**Problem description**:
Where does the string "image" appear in the listing below? Copy every line where it does.

**Recorded data**:

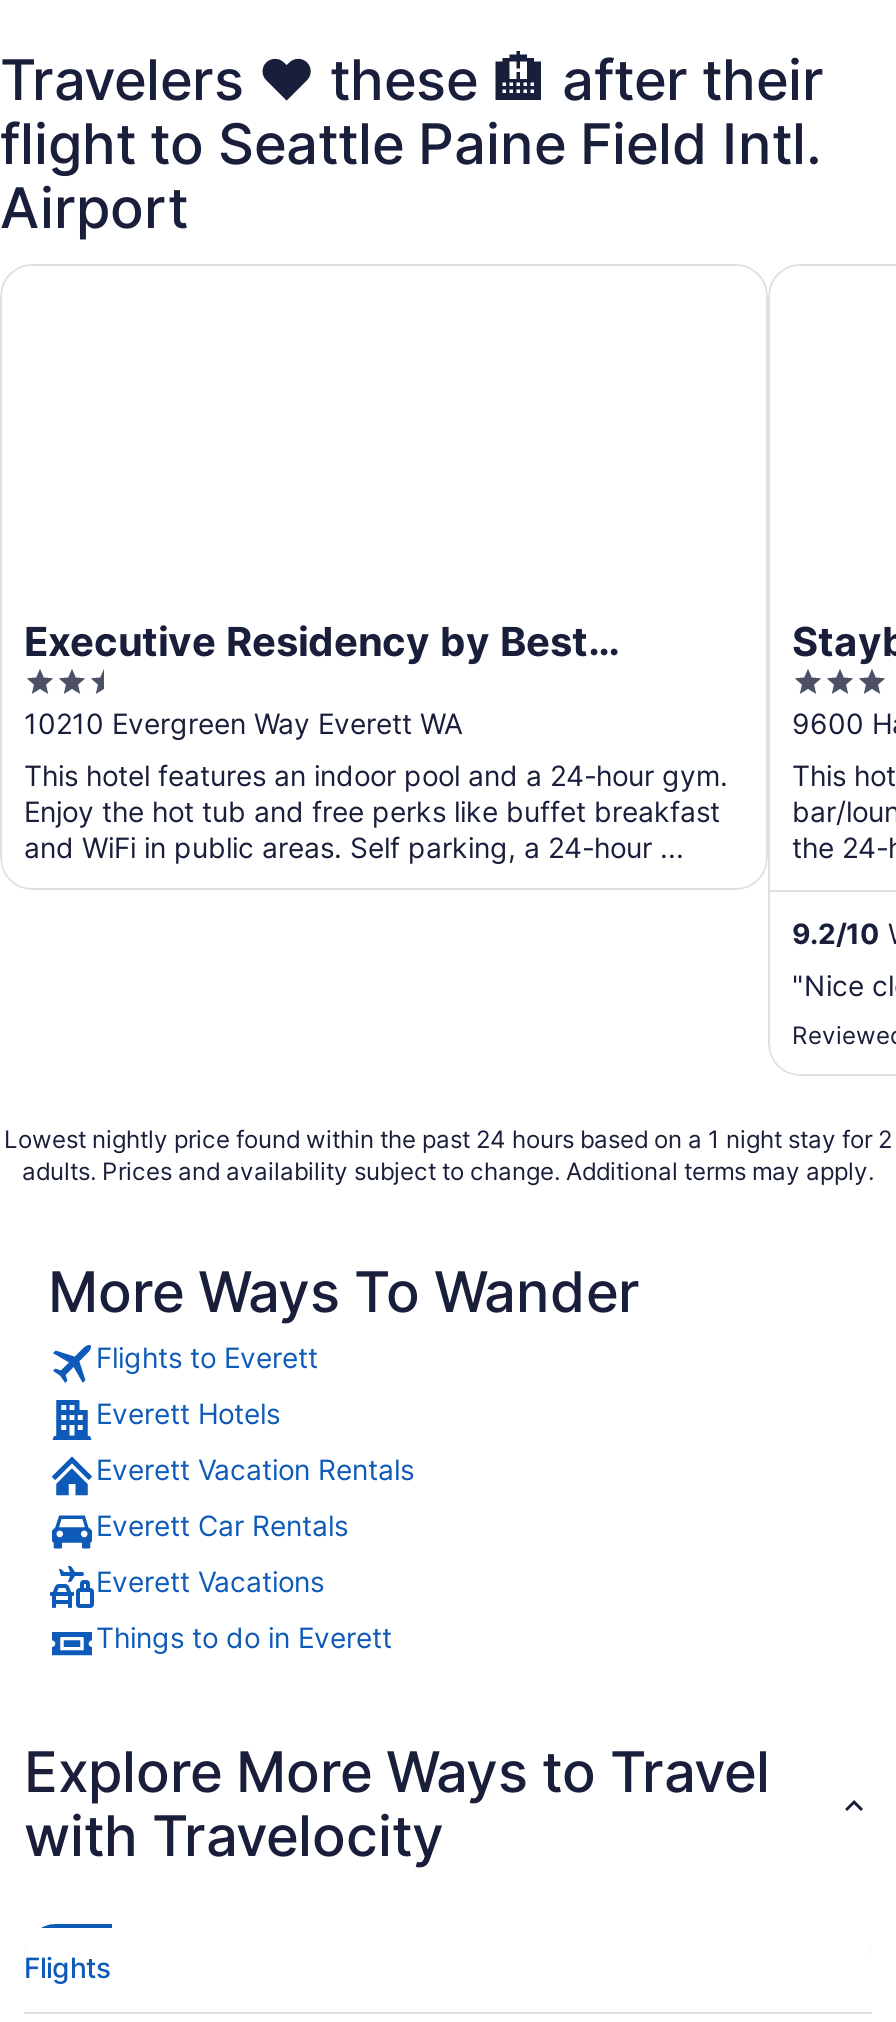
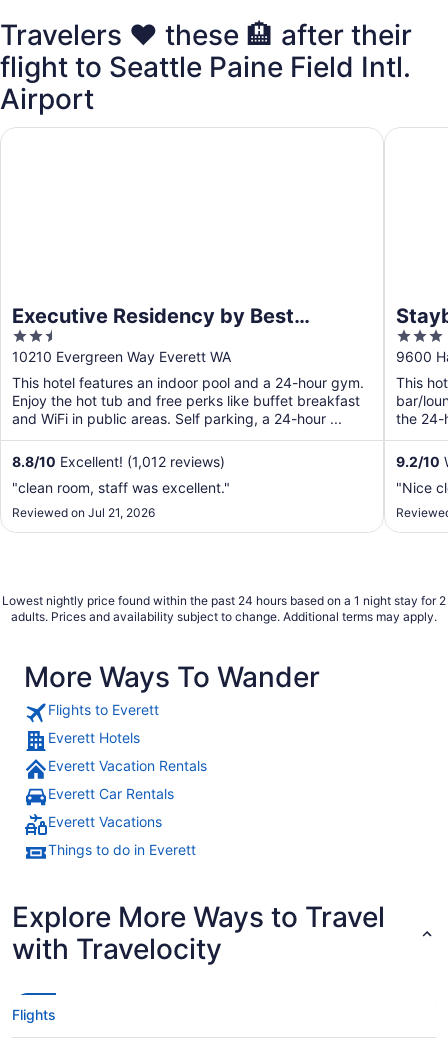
+ 8.8/10 Excellent! (1,012 reviews)
+ "clean room, staff was excellent."
+ Reviewed on Jul 21, 2026
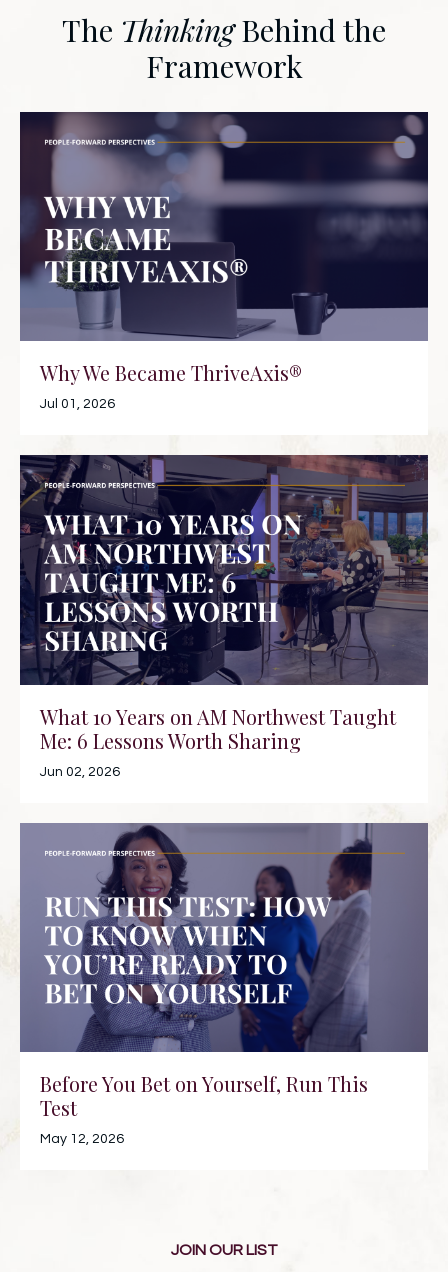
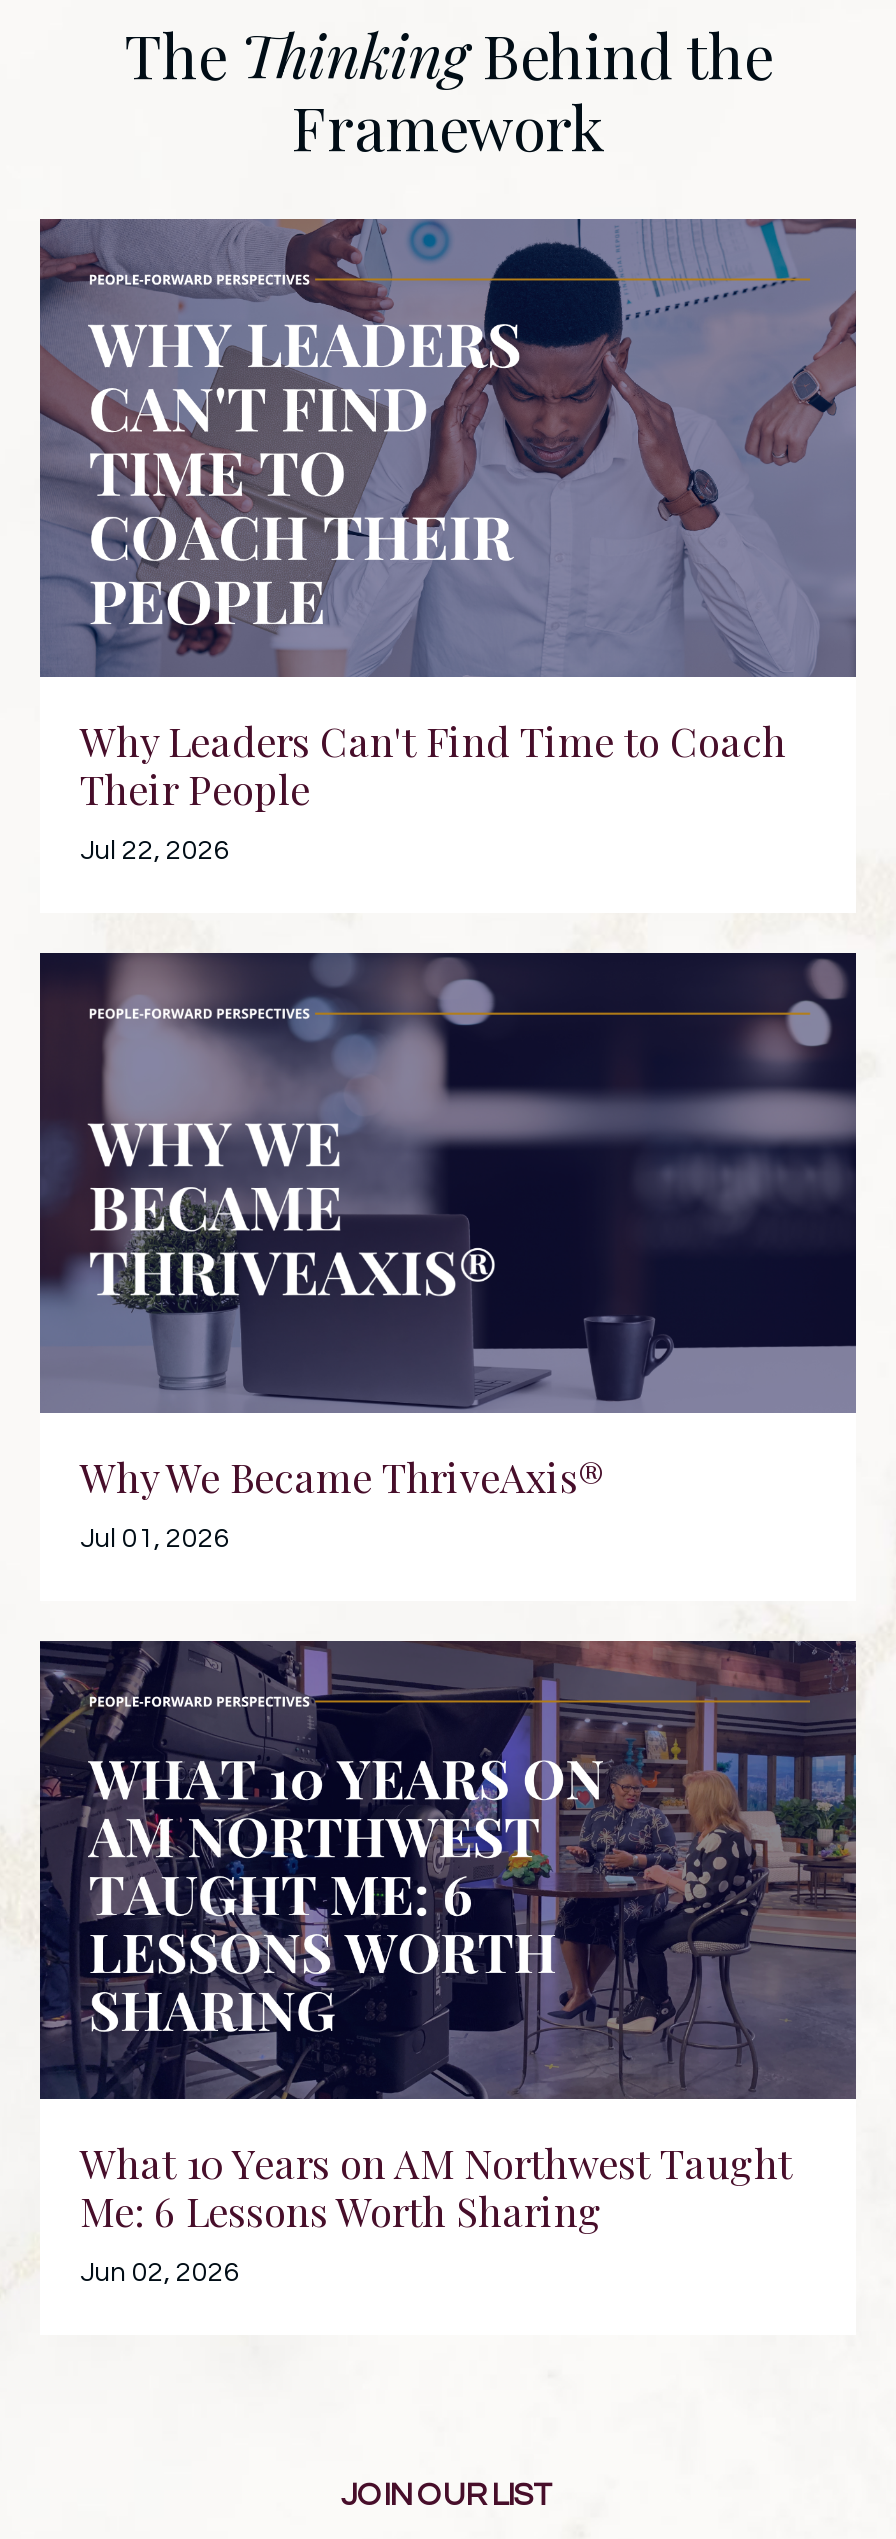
+ [image]
+ Why Leaders Can't Find Time to Coach
+ Their People
+ Jul 22, 2026

moved down: [image] | Why We Became ThriveAxis® | Jul 01, 2026 | What 10 Years on AM Northwest Taught | Me: 6 Lessons Worth Sharing | Jun 02, 2026

- [image]
- Before You Bet on Yourself, Run This
- Test
- May 12, 2026
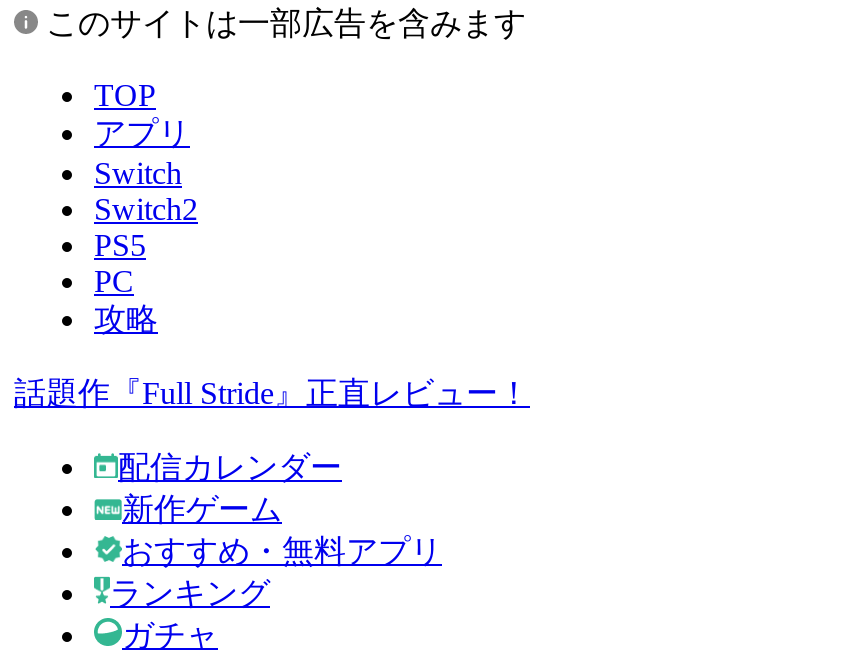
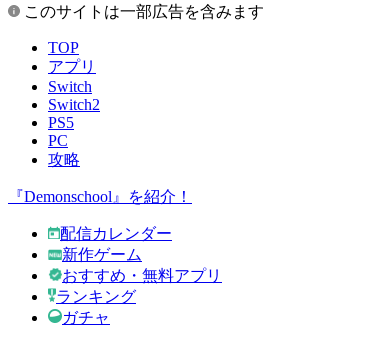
- 話題作『Full Stride』正直レビュー！
+ 『Demonschool』を紹介！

**Problem solution**:
+ [image]
moved down: [image] | Why We Became ThriveAxis® | Jul 01, 2026 | What 10 Years on AM Northwest Taught | Me: 6 Lessons Worth Sharing | Jun 02, 2026
- [image]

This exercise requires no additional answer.